America’s capital-expenditure engine coughed back to life in July. Orders for non-defense capital goods excluding aircraft—the clearest read on what companies are buying to expand and modernize—climbed 1.1% after slipping in June, and shipments advanced 0.7%. Those twin gains, the first time in several months that both series moved convincingly in the right direction, hint that business investment is stabilizing after a choppy first half.
The headline numbers on durable goods told a different story, but for a familiar reason. Total orders dropped 2.8% on the month, a fall largely explained by a retreat in commercial aircraft bookings after a hot run earlier in the year. Take the planes out of the frame and the picture brightens: machinery and electrical equipment orders improved, metal-fabrication categories firmed, and the breadth of gains broadened beyond a single industry.
Why does the split matter? Because GDP cares less about order volatility in jets and more about the day-to-day flow of equipment into factories, warehouses, utilities, and data centers.

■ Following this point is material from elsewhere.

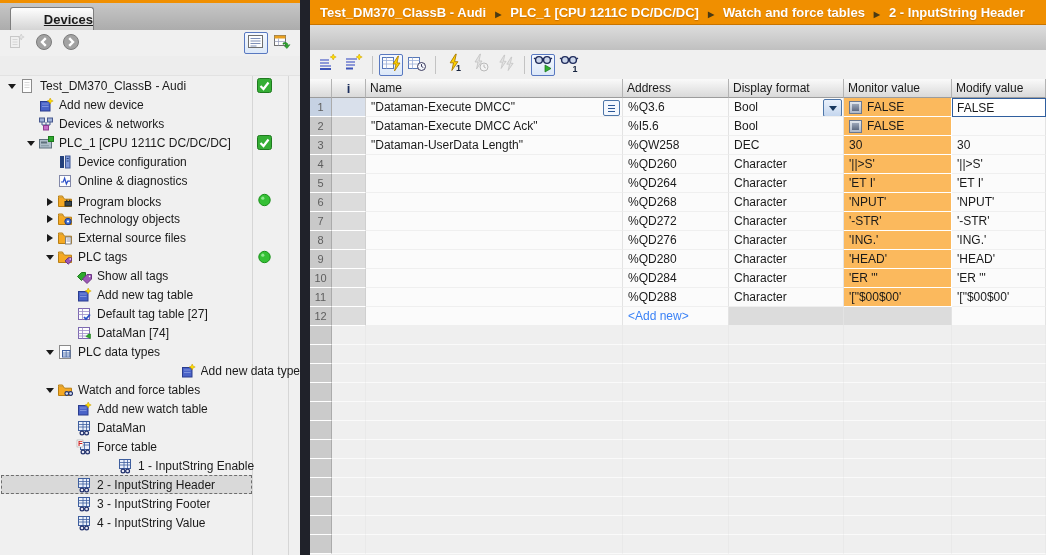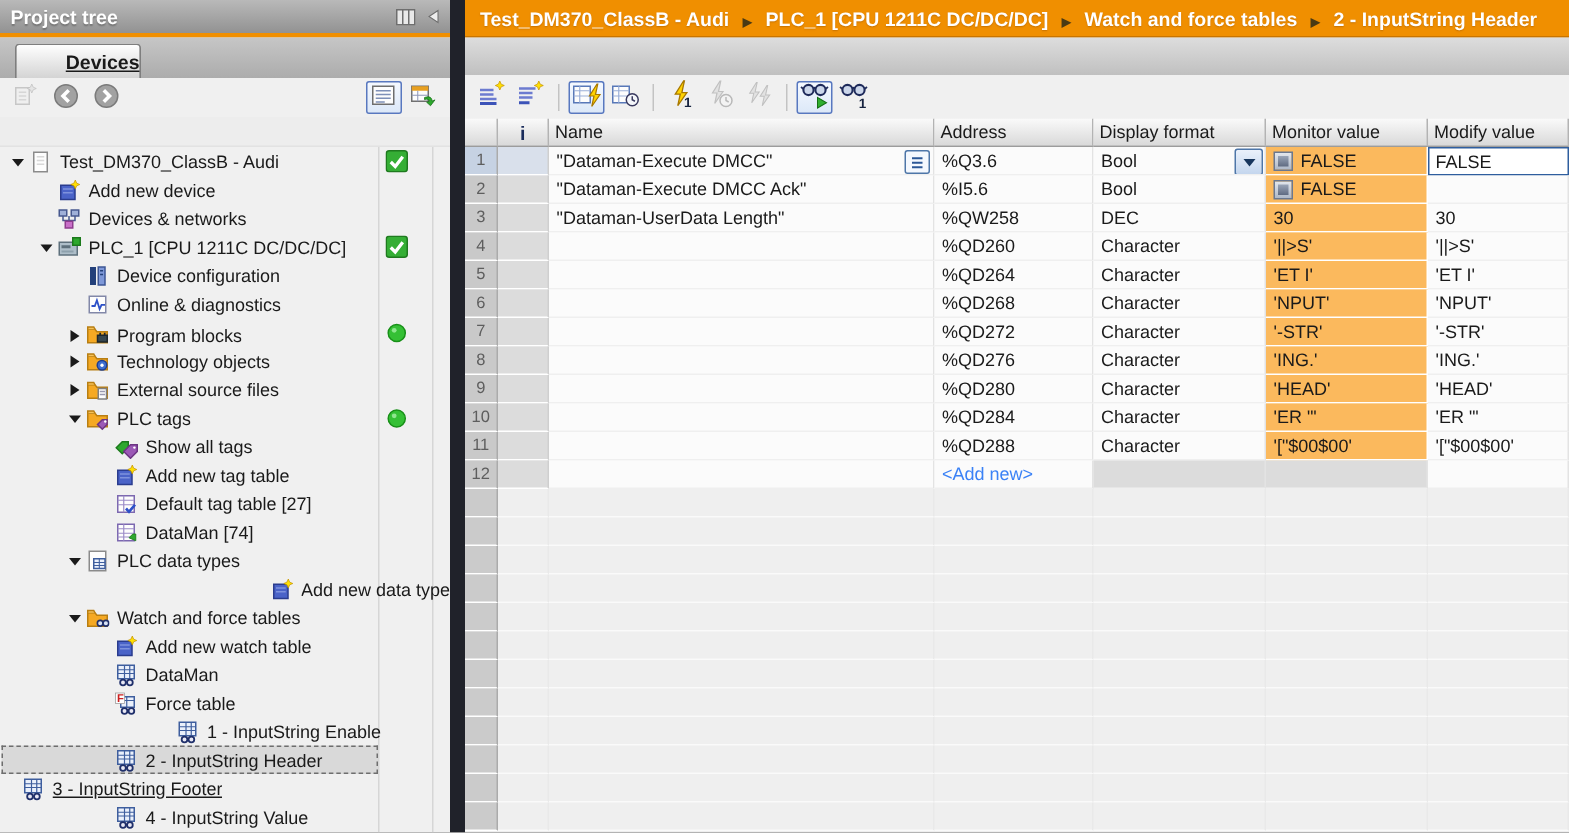"Project tree" div.lp-header { html: <div> <span>Project tree</span> <span> <svg> <rect></rect> <path></path> </svg> </span> <span> <svg> <path></path> </svg> </span> </div> -> none }
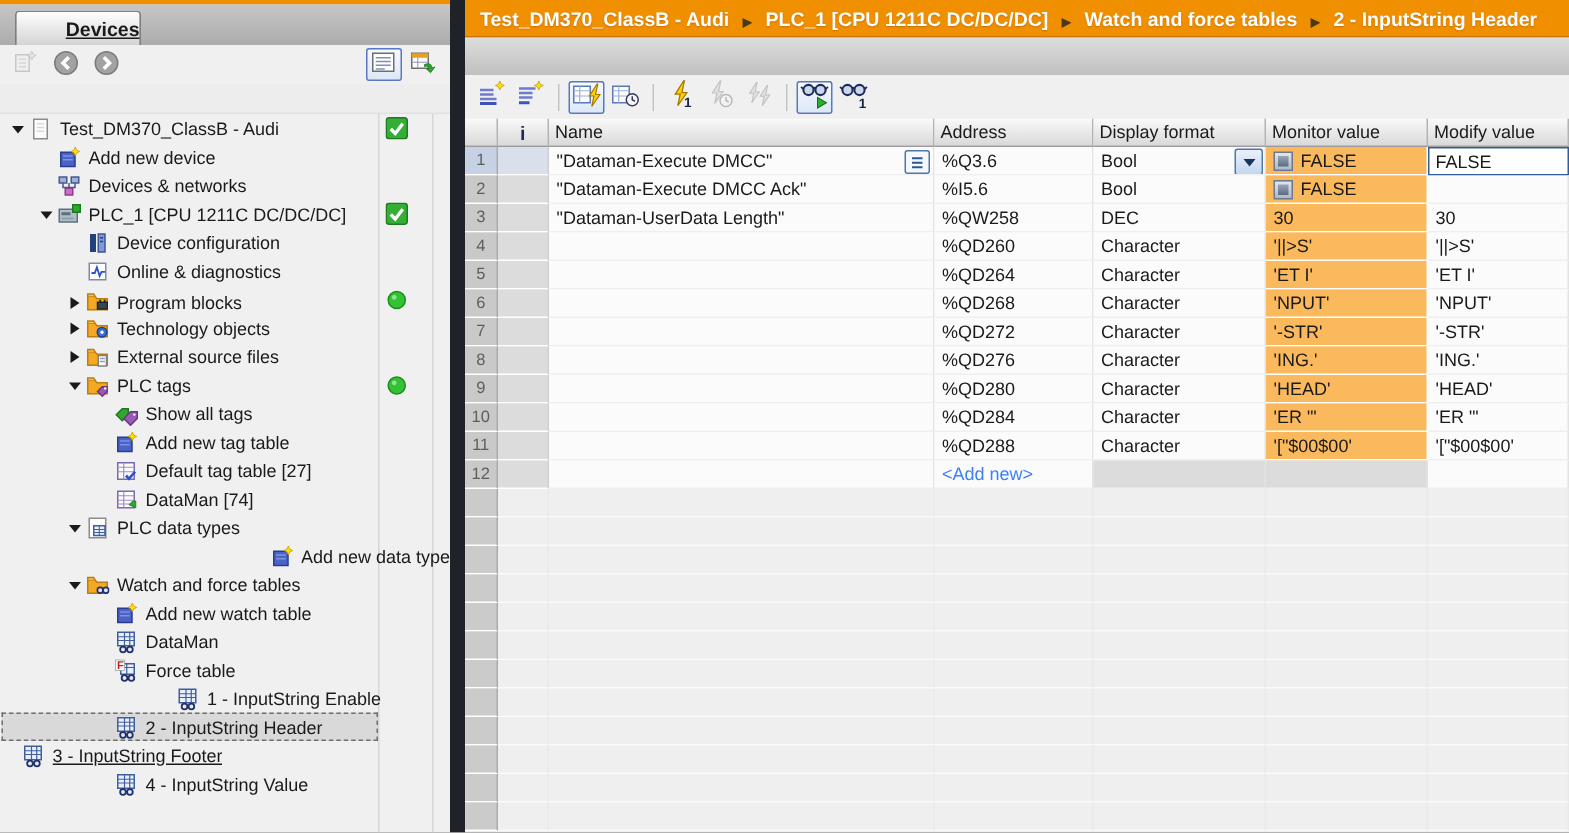"3 - InputString Footer" div.tree-row { padding-left: none -> 62px; text-decoration: underline -> none }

The rise in core shipments—what actually gets delivered and installed—feeds directly into the growth math. Pair that with healthier orders and you have the makings of a steadier capex baseline heading into late summer.
There are still cross-currents to navigate. Tariffs have raised import costs across select inputs, and some of July’s nominal gains could reflect price effects rather than volume alone. Interest costs also remain an active constraint, forcing finance chiefs to stagger projects and demand faster paybacks. Yet the categories that improved in July line up with where businesses say they’re spending: automation to ease labor bottlenecks, electrical gear to harden grids and facilities, and compute-adjacent equipment to support AI-driven workloads.
Markets took the update as mildly growth-supportive, not inflationary. Bond investors lifted long yields a touch, consistent with an economy that’s downshifting without stalling, while equity investors favored pockets that benefit from durable industrial demand. The message from desks was pragmatic: one constructive report won’t force a policy rethink, but a few more like it would make it easier for the economy to coast even as households grow more selective.
The durability test comes next. Core orders are a notoriously bumpy series and often get rewritten in subsequent releases. If August and September confirm July’s pattern—orders holding up, shipments advancing—forecasters will have good reason to pencil in a firmer contribution from equipment to third-quarter GDP. If not, July will read as a welcome but fleeting pause in a year defined by uneven momentum. For now, though, the signal cuts through the noise: outside of aircraft, companies kept buying the tools they need to do their jobs.